ACTIVITY: Omit all pictures, then retype the data exactly as given.
[EXERCISE DATA]
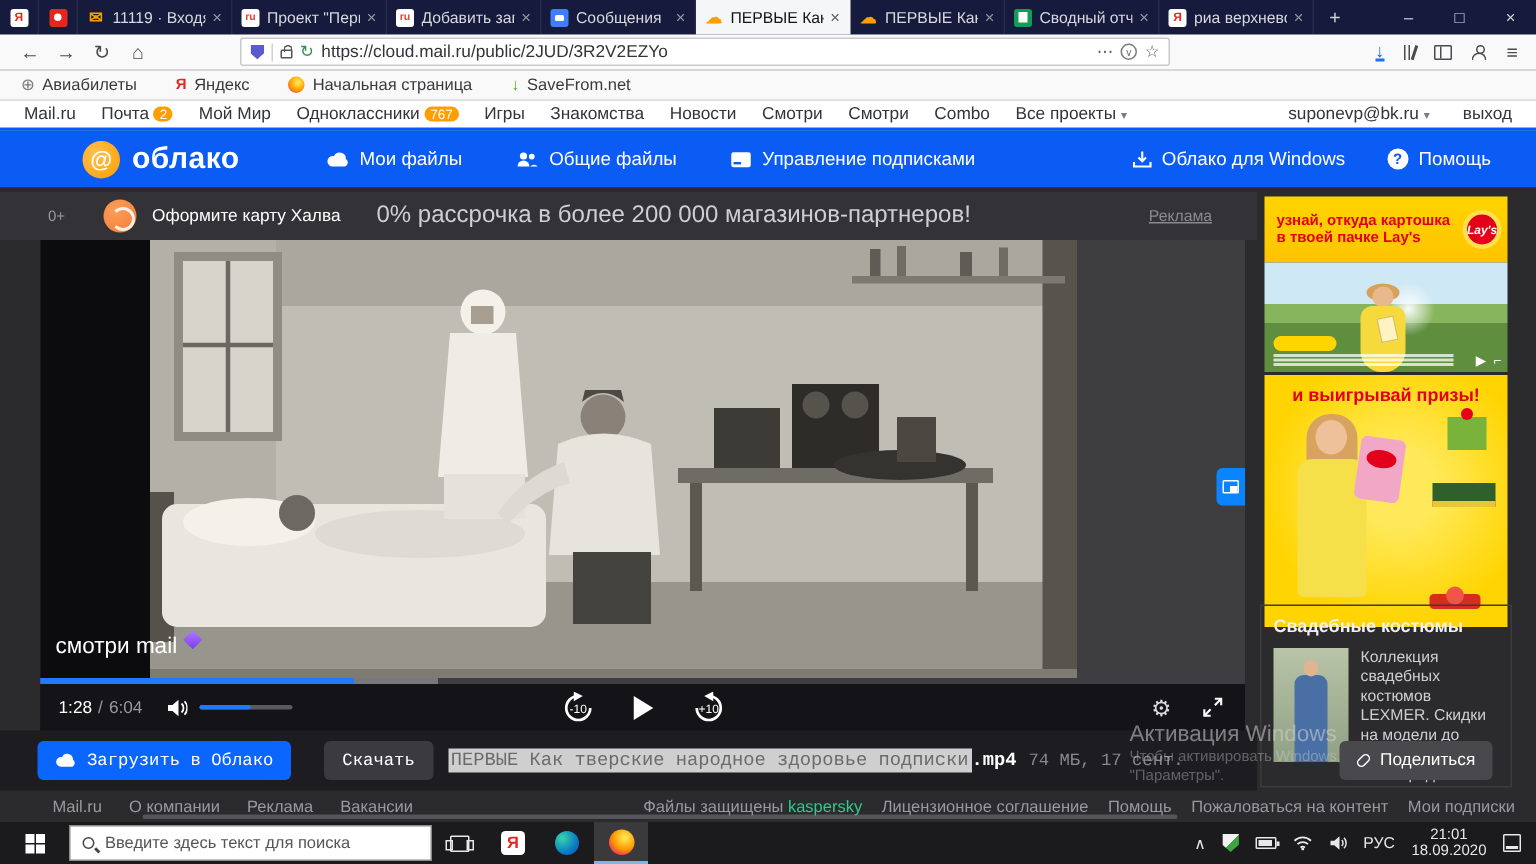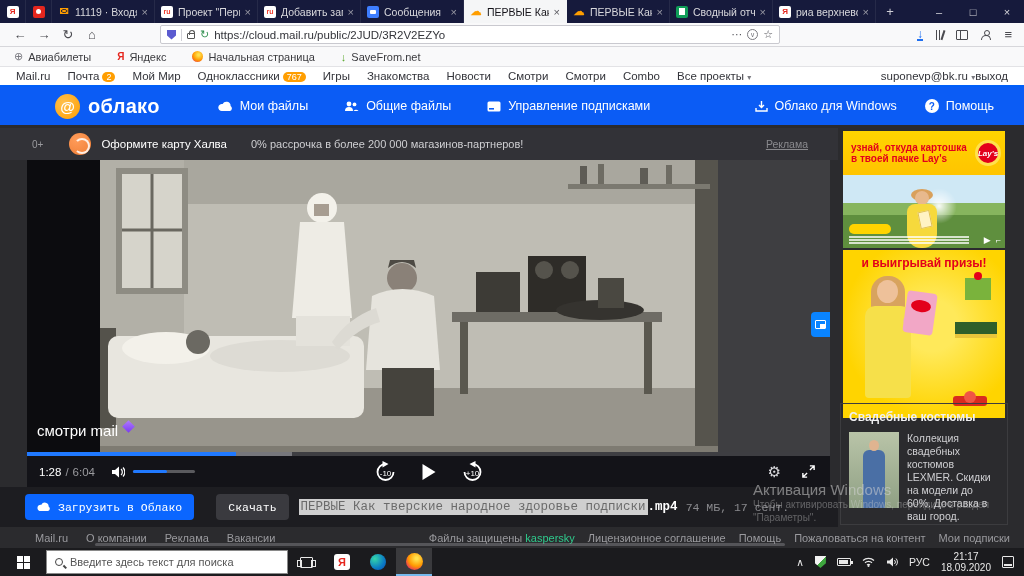--- a/index.html
+++ b/index.html
@@ -87,7 +87,7 @@
   .badge { background:#ff9e00; color:#fff; font-size:9px; border-radius:8px;
            padding:0 4px; margin-left:3px; }
   .caret { font-size:8px; color:#7a7a80; }
-  .mn-right { margin-left:auto; display:flex; align-items:center; }
+  .mn-right { margin-left:auto; display:flex; gap:22px; align-items:center; }
 
   
   .cloudhdr { position:absolute; top:87px; left:0; width:1024px; height:38px; background:#0b5cf5;

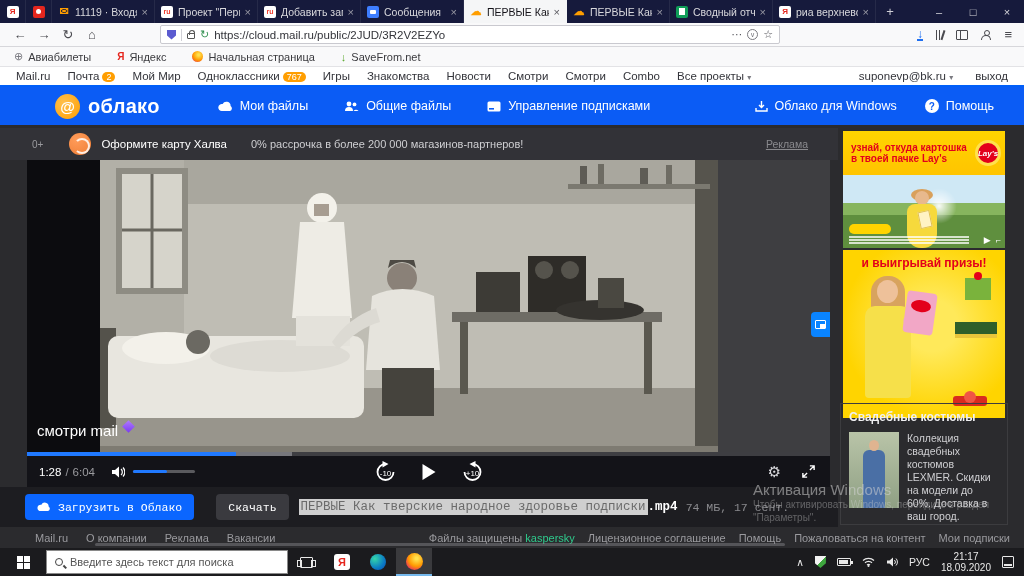--- a/index.html
+++ b/index.html
@@ -114,7 +114,7 @@
   .ad-circle:before { content:""; position:absolute; left:5px; top:5px; width:12px; height:12px;
                       border:2px solid rgba(255,255,255,.85); border-radius:50%; border-left-color:transparent; }
   .ad-title { font-size:11.5px; margin-left:10px; }
-  .ad-sub { font-size:11px; color:#cfcfd2; margin-left:24px; }
+  .ad-sub { font-size:16px; color:#cfcfd2; margin-left:24px; }
   .ad-label { margin-left:auto; margin-right:30px; font-size:10.5px; color:#8a8a8e; text-decoration:underline; }
 
   

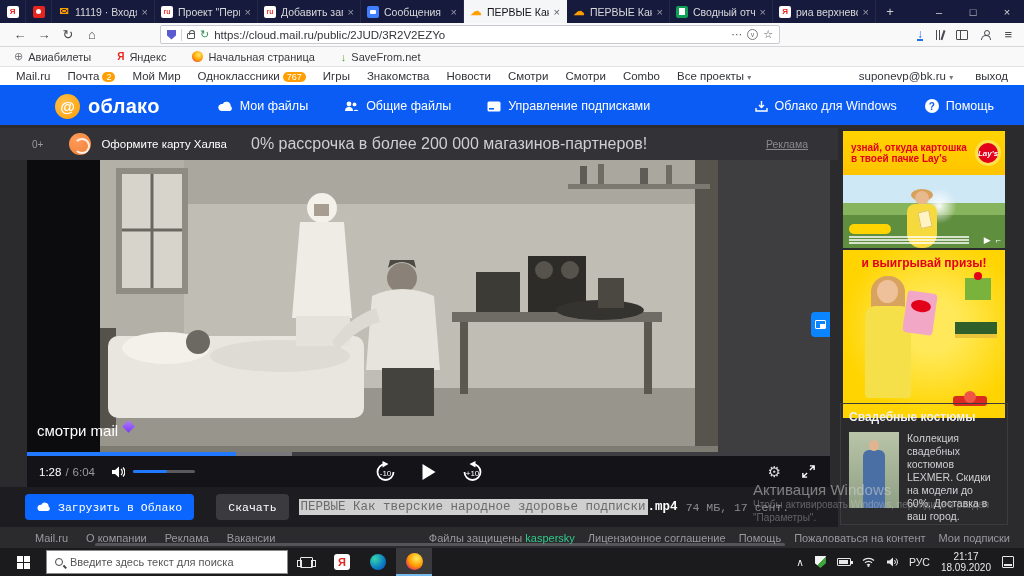--- a/index.html
+++ b/index.html
@@ -610,6 +610,10 @@
     <span class="fmeta">74 МБ, 17 сент.</span>
   </div>
 
+  <span class="btn-share">
+    <span class="linkic"></span>
+    <span>Поделиться</span>
+  </span>
 
   <div class="activation">
     <div class="act-title">Активация Windows</div>

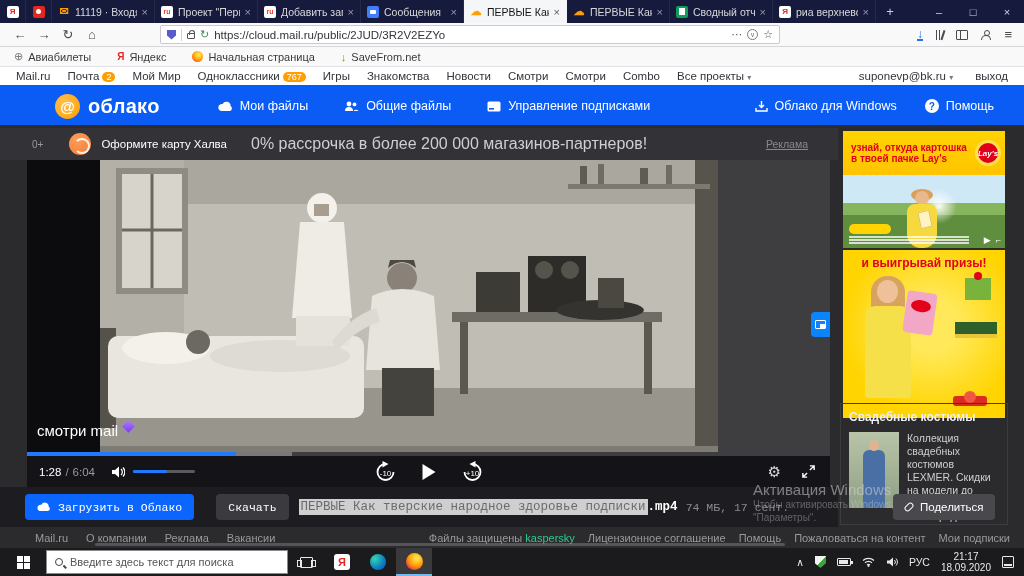--- a/index.html
+++ b/index.html
@@ -677,7 +677,7 @@
         </svg>
       <span>РУС</span>
       <span class="clock">
-        <span>21:17</span><br>
+        <span>21:01</span><br>
         <span>18.09.2020</span>
       </span>
       <span class="notif"></span>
[/EXERCISE DATA]
EXERCISE SOLUTION:
--- a/index.html
+++ b/index.html
@@ -87,7 +87,7 @@
   .badge { background:#ff9e00; color:#fff; font-size:9px; border-radius:8px;
            padding:0 4px; margin-left:3px; }
   .caret { font-size:8px; color:#7a7a80; }
-  .mn-right { margin-left:auto; display:flex; align-items:center; }
+  .mn-right { margin-left:auto; display:flex; gap:22px; align-items:center; }
 
   
   .cloudhdr { position:absolute; top:87px; left:0; width:1024px; height:38px; background:#0b5cf5;

--- a/index.html
+++ b/index.html
@@ -114,7 +114,7 @@
   .ad-circle:before { content:""; position:absolute; left:5px; top:5px; width:12px; height:12px;
                       border:2px solid rgba(255,255,255,.85); border-radius:50%; border-left-color:transparent; }
   .ad-title { font-size:11.5px; margin-left:10px; }
-  .ad-sub { font-size:11px; color:#cfcfd2; margin-left:24px; }
+  .ad-sub { font-size:16px; color:#cfcfd2; margin-left:24px; }
   .ad-label { margin-left:auto; margin-right:30px; font-size:10.5px; color:#8a8a8e; text-decoration:underline; }
 
   

--- a/index.html
+++ b/index.html
@@ -610,6 +610,10 @@
     <span class="fmeta">74 МБ, 17 сент.</span>
   </div>
 
+  <span class="btn-share">
+    <span class="linkic"></span>
+    <span>Поделиться</span>
+  </span>
 
   <div class="activation">
     <div class="act-title">Активация Windows</div>

--- a/index.html
+++ b/index.html
@@ -677,7 +677,7 @@
         </svg>
       <span>РУС</span>
       <span class="clock">
-        <span>21:17</span><br>
+        <span>21:01</span><br>
         <span>18.09.2020</span>
       </span>
       <span class="notif"></span>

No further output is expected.